Work out how many lines in the records contain the word "span", and give that number alone.

── DATA TO PROCESS

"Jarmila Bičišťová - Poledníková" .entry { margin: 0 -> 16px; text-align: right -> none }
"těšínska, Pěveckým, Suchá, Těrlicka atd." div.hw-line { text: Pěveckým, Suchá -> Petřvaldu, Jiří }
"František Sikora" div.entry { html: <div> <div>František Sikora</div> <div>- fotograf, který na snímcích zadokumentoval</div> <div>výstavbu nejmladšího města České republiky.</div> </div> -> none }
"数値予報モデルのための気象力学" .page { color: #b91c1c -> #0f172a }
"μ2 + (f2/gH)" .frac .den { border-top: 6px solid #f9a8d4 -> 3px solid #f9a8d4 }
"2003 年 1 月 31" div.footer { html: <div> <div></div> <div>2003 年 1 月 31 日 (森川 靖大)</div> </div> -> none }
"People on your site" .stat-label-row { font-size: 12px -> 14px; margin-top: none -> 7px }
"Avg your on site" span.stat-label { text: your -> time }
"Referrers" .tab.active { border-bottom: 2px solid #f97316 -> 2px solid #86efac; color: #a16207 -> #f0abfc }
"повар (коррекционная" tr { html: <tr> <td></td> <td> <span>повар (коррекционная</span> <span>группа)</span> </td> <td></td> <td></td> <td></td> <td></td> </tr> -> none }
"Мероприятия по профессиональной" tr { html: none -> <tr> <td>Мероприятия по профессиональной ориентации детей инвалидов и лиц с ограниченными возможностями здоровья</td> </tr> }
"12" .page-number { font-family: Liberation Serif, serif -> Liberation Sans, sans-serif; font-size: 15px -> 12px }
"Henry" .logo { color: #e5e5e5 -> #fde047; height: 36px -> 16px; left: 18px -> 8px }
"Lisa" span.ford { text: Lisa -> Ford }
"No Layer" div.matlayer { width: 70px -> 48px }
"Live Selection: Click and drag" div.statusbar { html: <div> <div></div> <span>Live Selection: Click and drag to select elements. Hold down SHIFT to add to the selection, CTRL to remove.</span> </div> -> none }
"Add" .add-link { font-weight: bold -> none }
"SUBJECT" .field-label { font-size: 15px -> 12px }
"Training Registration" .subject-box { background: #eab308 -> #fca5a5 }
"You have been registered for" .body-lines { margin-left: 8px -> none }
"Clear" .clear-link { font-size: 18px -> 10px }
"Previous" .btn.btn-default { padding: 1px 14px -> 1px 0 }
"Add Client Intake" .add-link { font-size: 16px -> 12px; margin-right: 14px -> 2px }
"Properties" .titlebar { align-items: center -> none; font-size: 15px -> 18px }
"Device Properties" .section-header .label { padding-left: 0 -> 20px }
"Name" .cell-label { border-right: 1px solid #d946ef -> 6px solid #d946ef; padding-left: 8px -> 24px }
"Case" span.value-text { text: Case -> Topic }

────

EXERCISE RESPONSE: 5